# FIRST PICS OF MY 95 ZENKI!



## reaxion (Jan 27, 2005)

Washed her for the first time since I got her...just wanted to show her off. 


















































































240sExxxxy. Im going to go kouki, just a matter of time/money. Much like anything else.


----------



## Radioaktiv (Feb 12, 2004)

looks like you have a solid base to start on

looking nice :thumbup:


----------



## lil prison woman (Jul 1, 2004)

how is it 240 zenki?


----------



## I'm tired of my usernamee (Feb 16, 2004)

my freind has those same exact wheels on his integra.......your car looks good :thumbup:


----------



## Token Moron (Mar 28, 2003)

Ksilvia8 said:


> how is it 240 zenki?




do a search on zenki and kouki...theyre japan models


----------



## reaxion (Jan 27, 2005)

the wheels had centercaps on them that said "ROTA" lol.


----------



## lil prison woman (Jul 1, 2004)

cHoPs said:


> do a search on zenki and kouki...theyre japan models


i kno what zenki and kouki are, i was asking how his car was anyway shape or form a japan model since hes calling his car a 95 zenki


----------



## reaxion (Jan 27, 2005)

Ksilvia8 said:


> i kno what zenki and kouki are, i was asking how his car was anyway shape or form a japan model since hes calling his car a 95 zenki



correct me if Im wrong....zenki is 95-96 and kouki is 97-98.


----------



## lil prison woman (Jul 1, 2004)

reaxion said:


> correct me if Im wrong....zenki is 95-96 and kouki is 97-98.


incorrect, we dont have zenki and kouki 240sx models in america.


----------



## reaxion (Jan 27, 2005)

Ksilvia8 said:


> incorrect, we dont have zenki and kouki 240sx models in america.
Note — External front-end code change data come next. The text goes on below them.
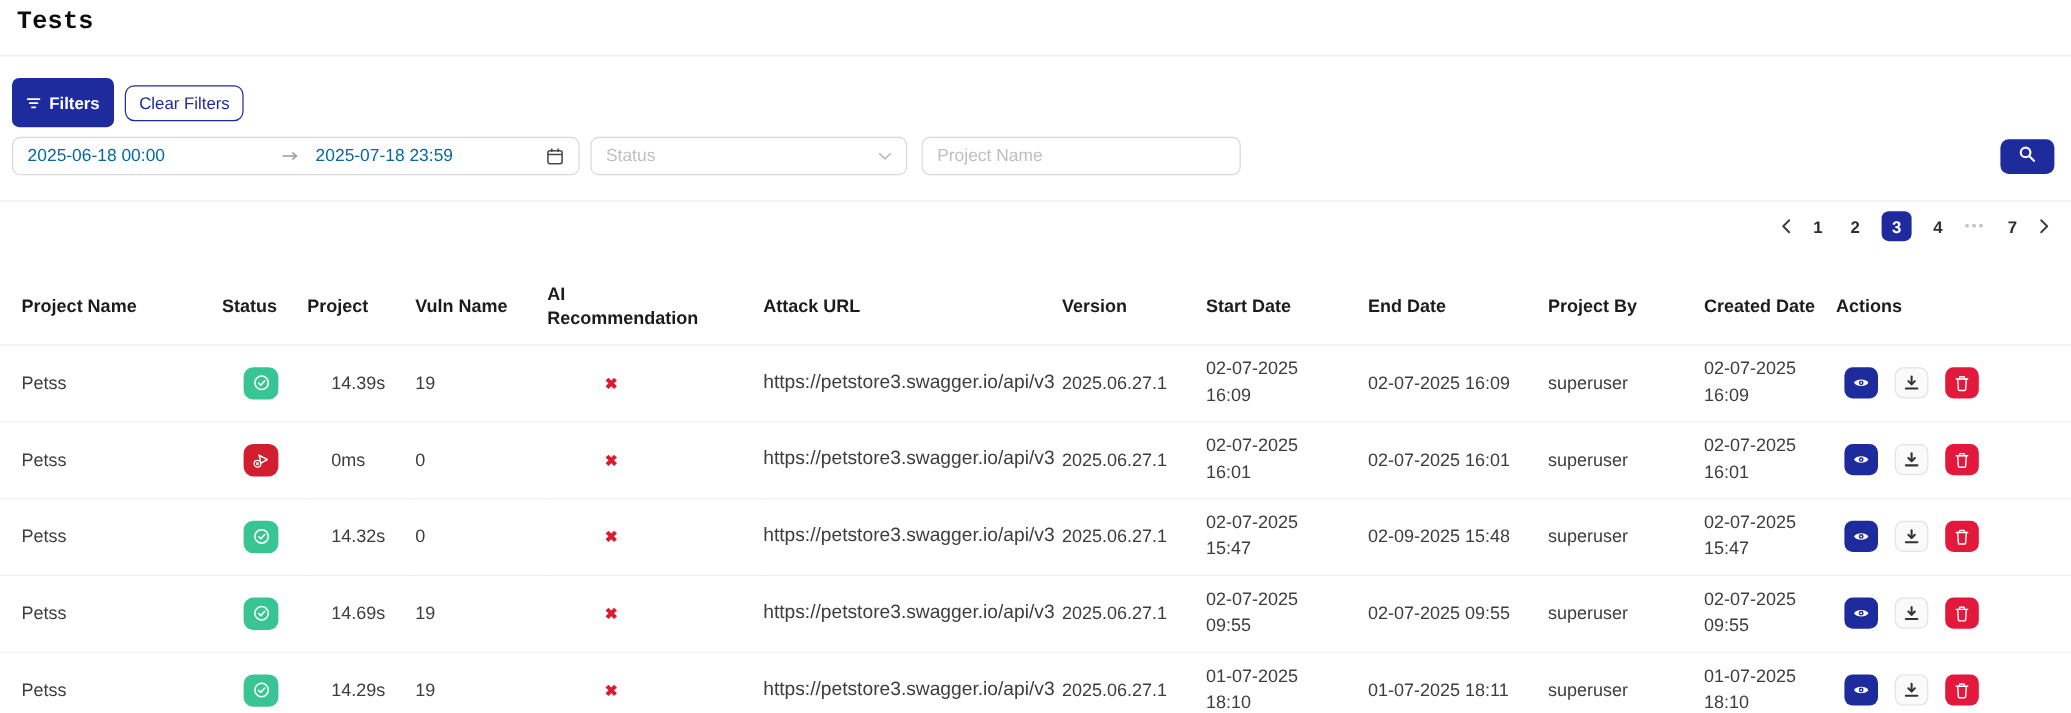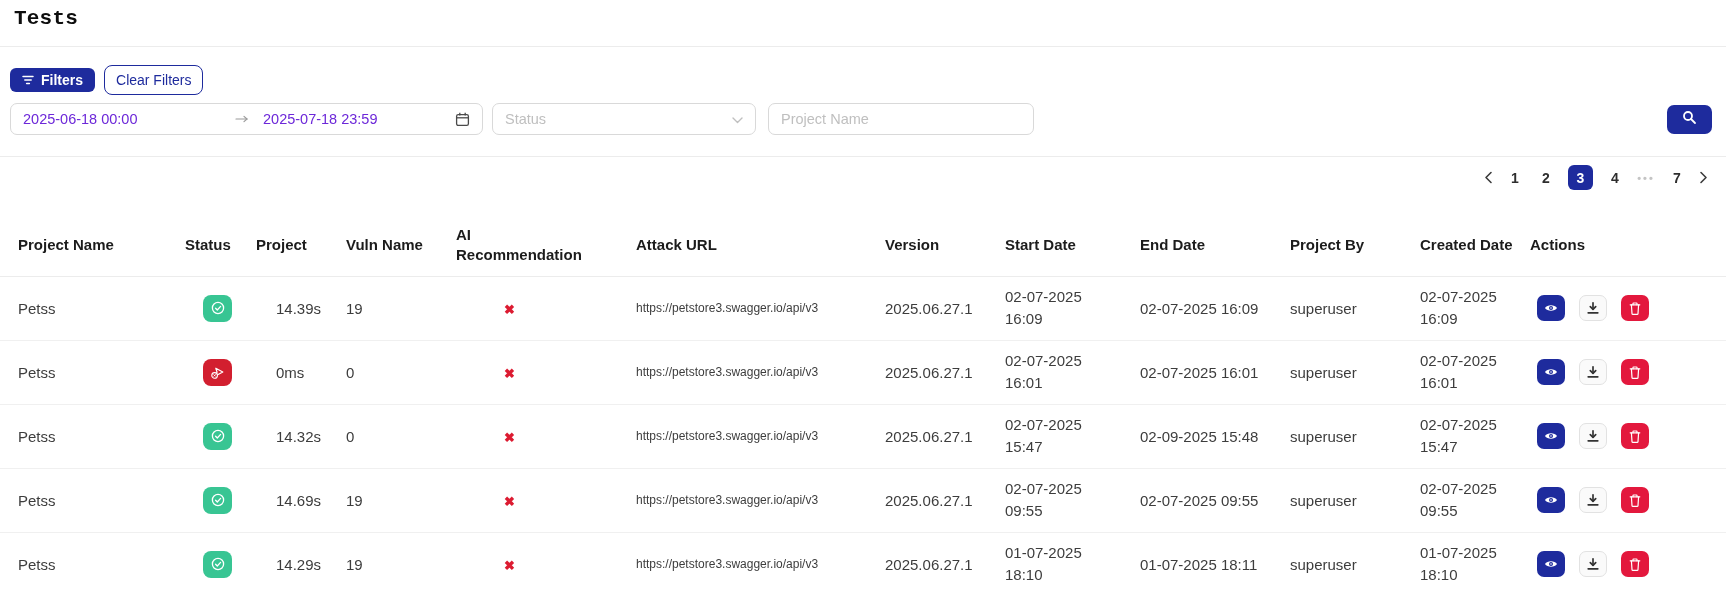"Filters" .btn-filters { height: 24px -> 41px }
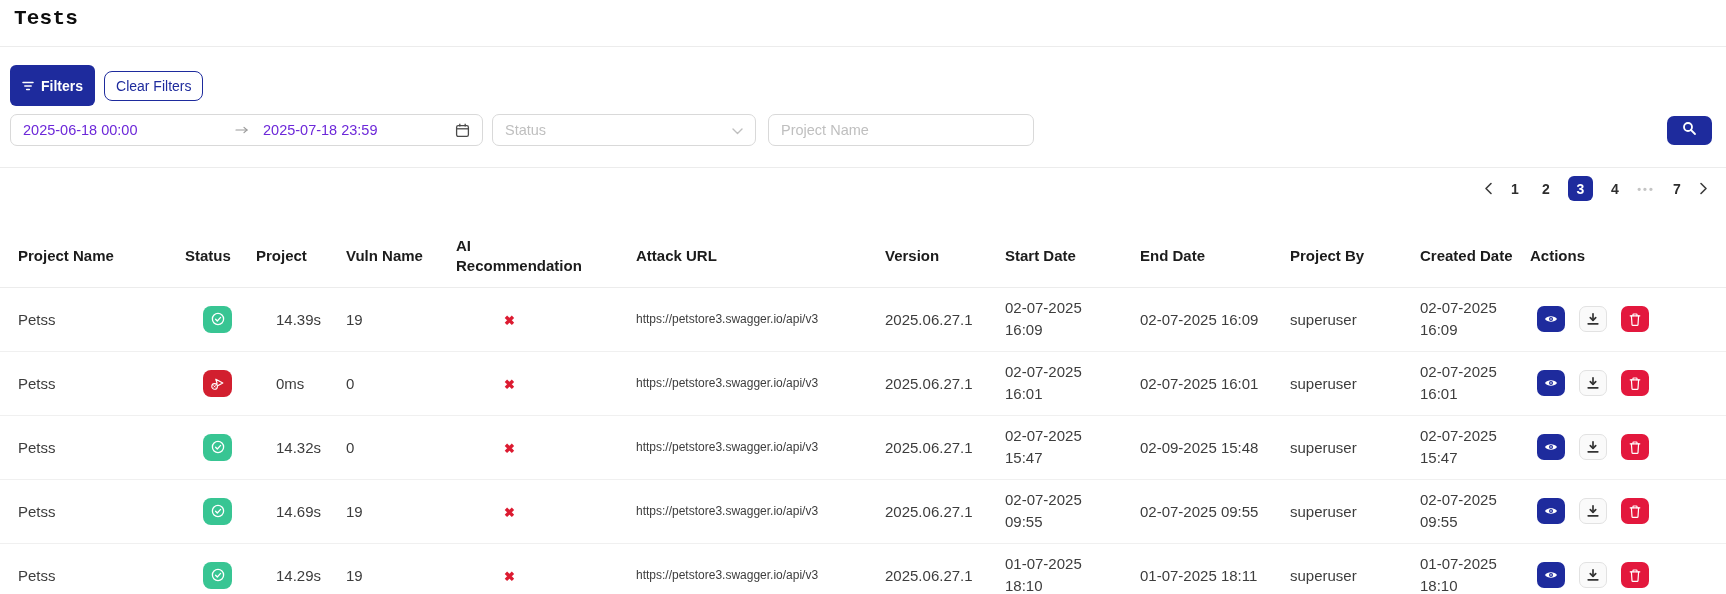"2025-06-18 00:00" .date-range { color: #6d28d9 -> #0369a1 }
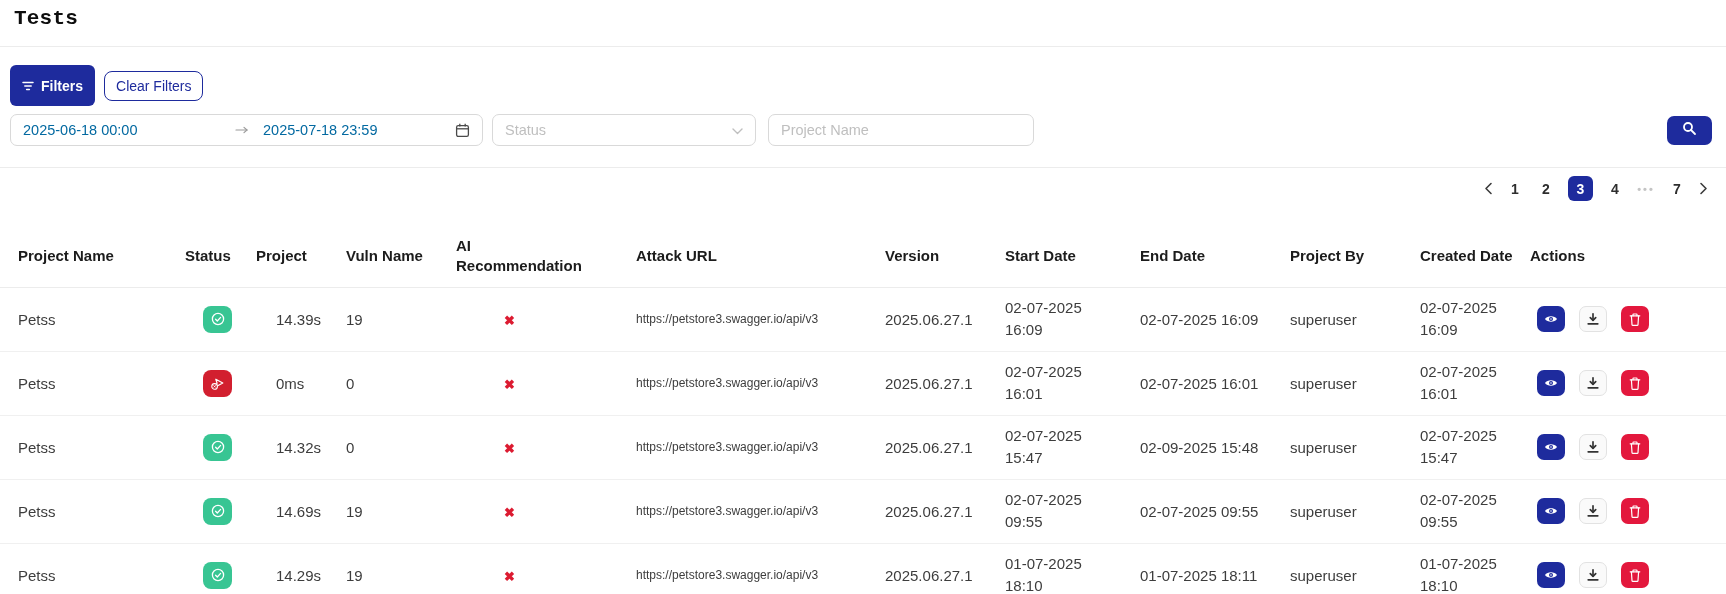"https://petstore3.swagger.io/api/v3" .c-url { font-size: 12px -> 16px }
I stand corrected. :thumbup:


----------



## mzanubis (Feb 19, 2003)

holy crap! IL plates. i didn't think anybody on here was from IL. come down a vist me and we'll race out KA motors. :thumbup:


----------



## reaxion (Jan 27, 2005)

mzanubis said:


> holy crap! IL plates. i didn't think anybody on here was from IL. come down a vist me and we'll race out KA motors. :thumbup:


from your profile, I take it your from skokie, lol. since everyone I know calls it a crappy town.


----------